TASK TO CARRY OUT
Scan the lines below; pull out those with "color".

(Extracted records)
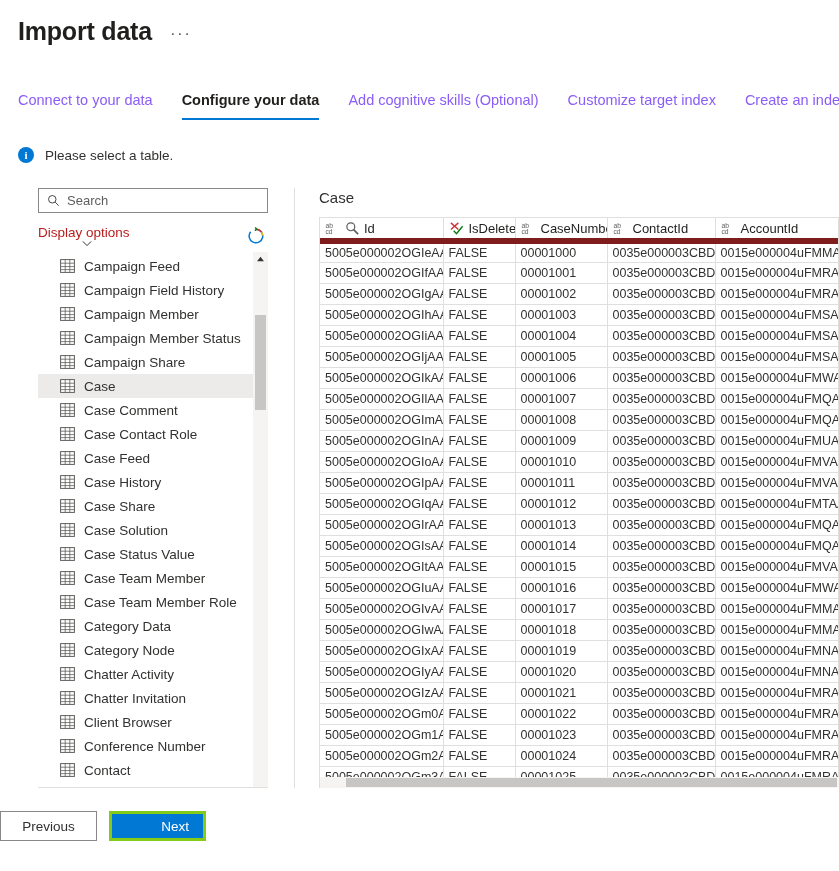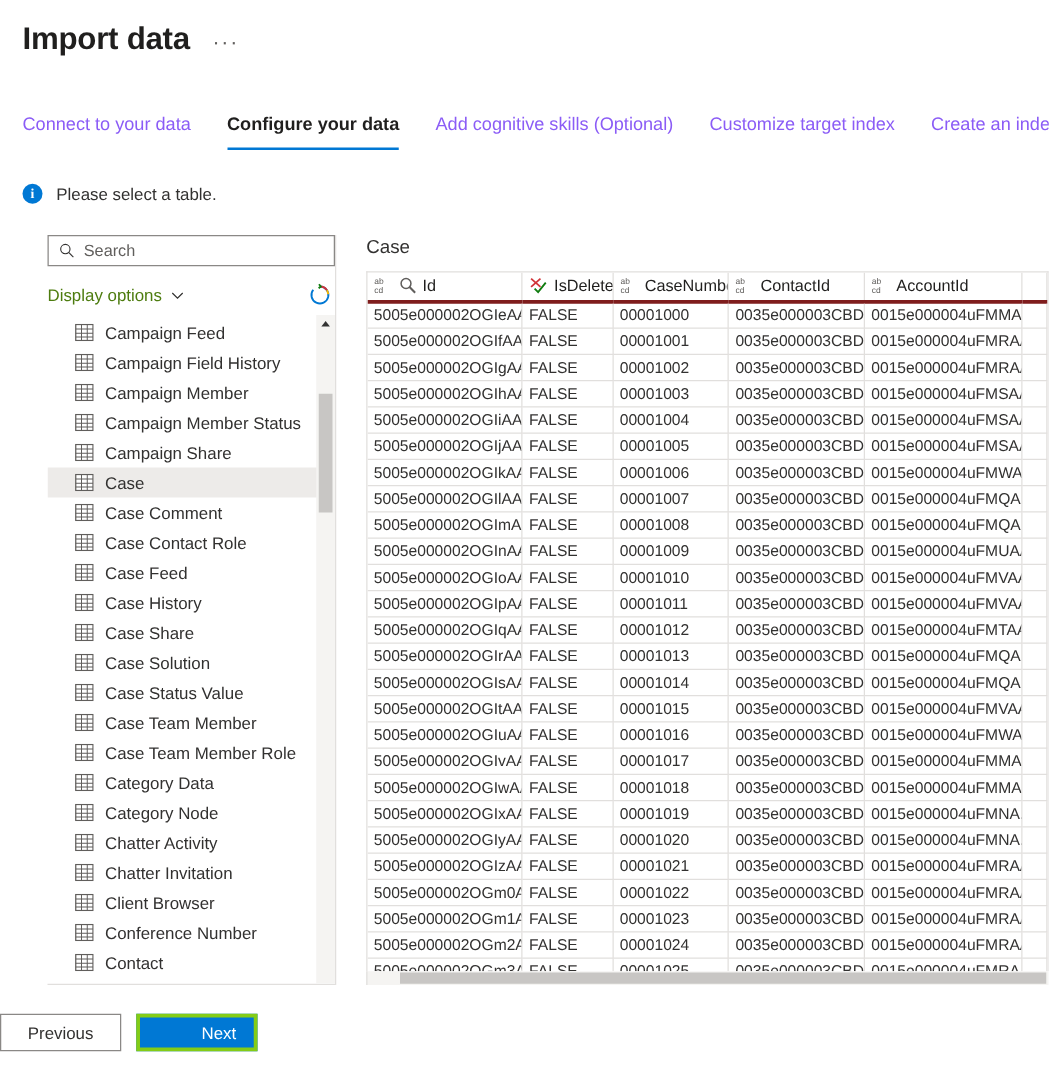--- a/index.html
+++ b/index.html
@@ -68,6 +68,7 @@
     margin-top: 23px;
     height: 600px;
     padding-left: 38px;
+    gap: 26px;
   }
 
   

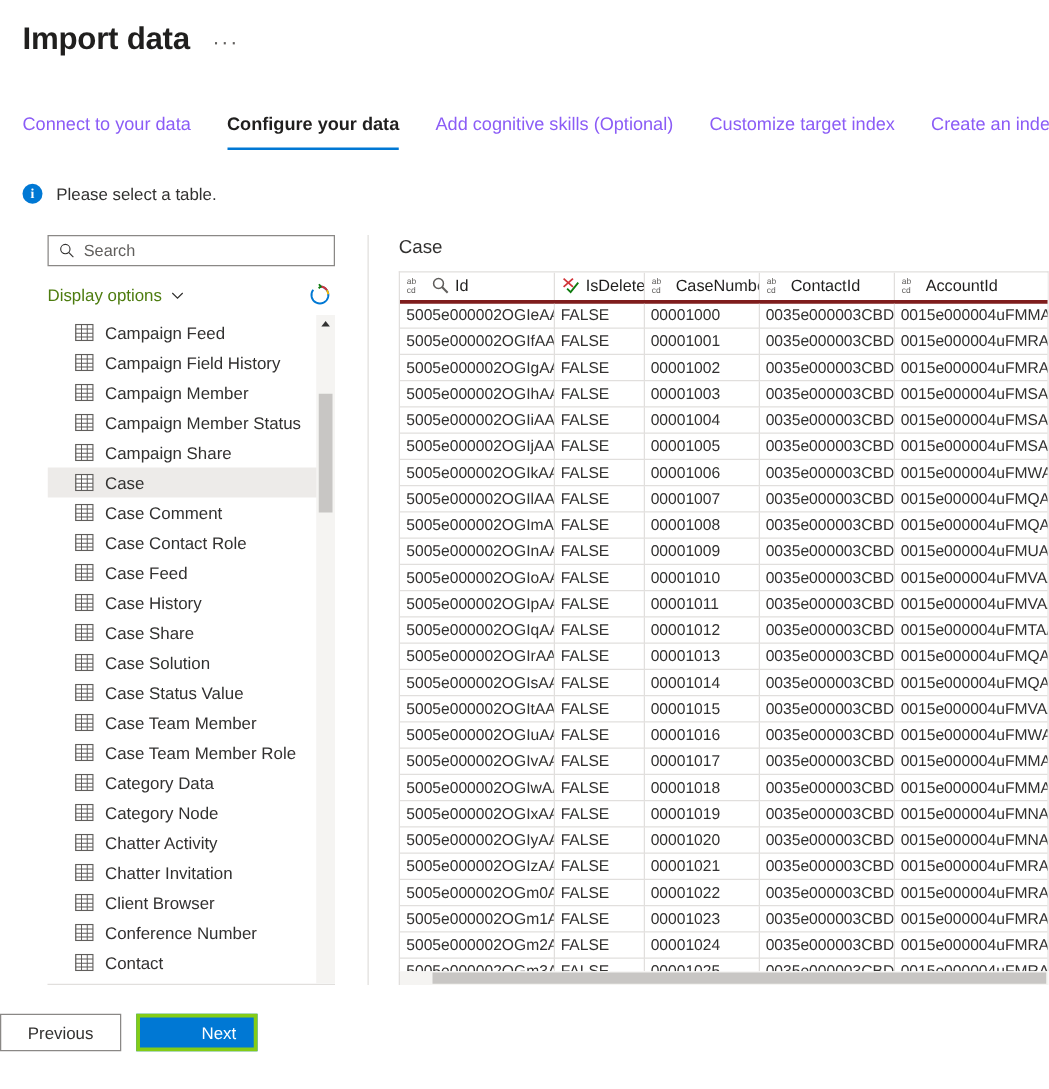--- a/index.html
+++ b/index.html
@@ -98,7 +98,7 @@
   }
   .display-options {
     display: flex; align-items: center; cursor: pointer;
-    font-size: 13.5px; color: #4d7c0f;
+    font-size: 13.5px; color: #b91c1c; flex-direction: column;
   }
   .chev { margin-left: 7px; width: 10px; height: 7px; }
   .refresh-btn { width: 20px; height: 20px; cursor: pointer; }

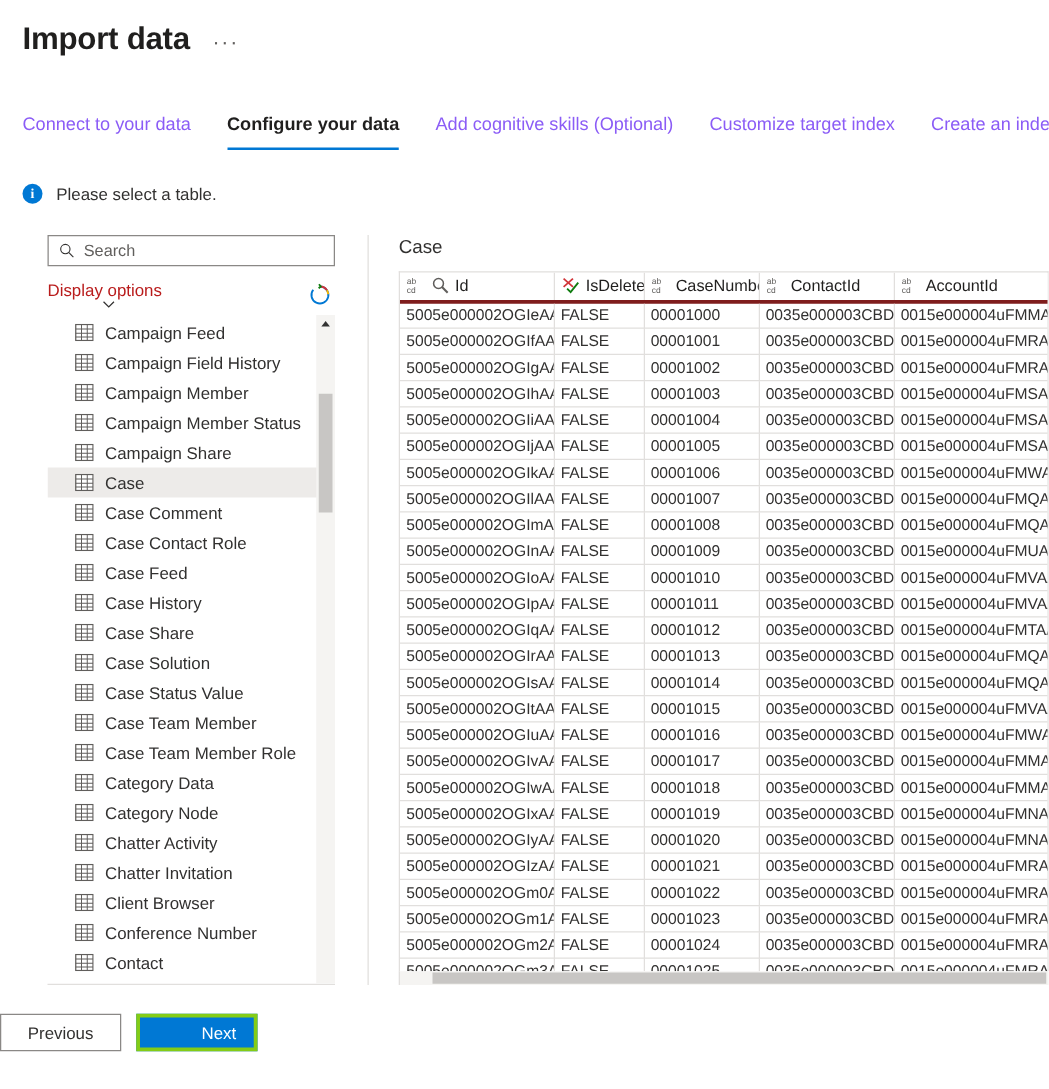--- a/index.html
+++ b/index.html
@@ -163,7 +163,7 @@
     color: #201f1e; font-size: 13px;
     height: 23px; padding: 0 0 0 5px;
     border-right: 1px solid #e1dfdd;
-    border-bottom: 3px solid #7f1d1d;
+    border-bottom: 6px solid #7f1d1d;
     background: #fff; white-space: nowrap;
     overflow: hidden;
   }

OUTPUT FOR THIS TASK
-    font-size: 13.5px; color: #4d7c0f;
+    font-size: 13.5px; color: #b91c1c; flex-direction: column;
     color: #201f1e; font-size: 13px;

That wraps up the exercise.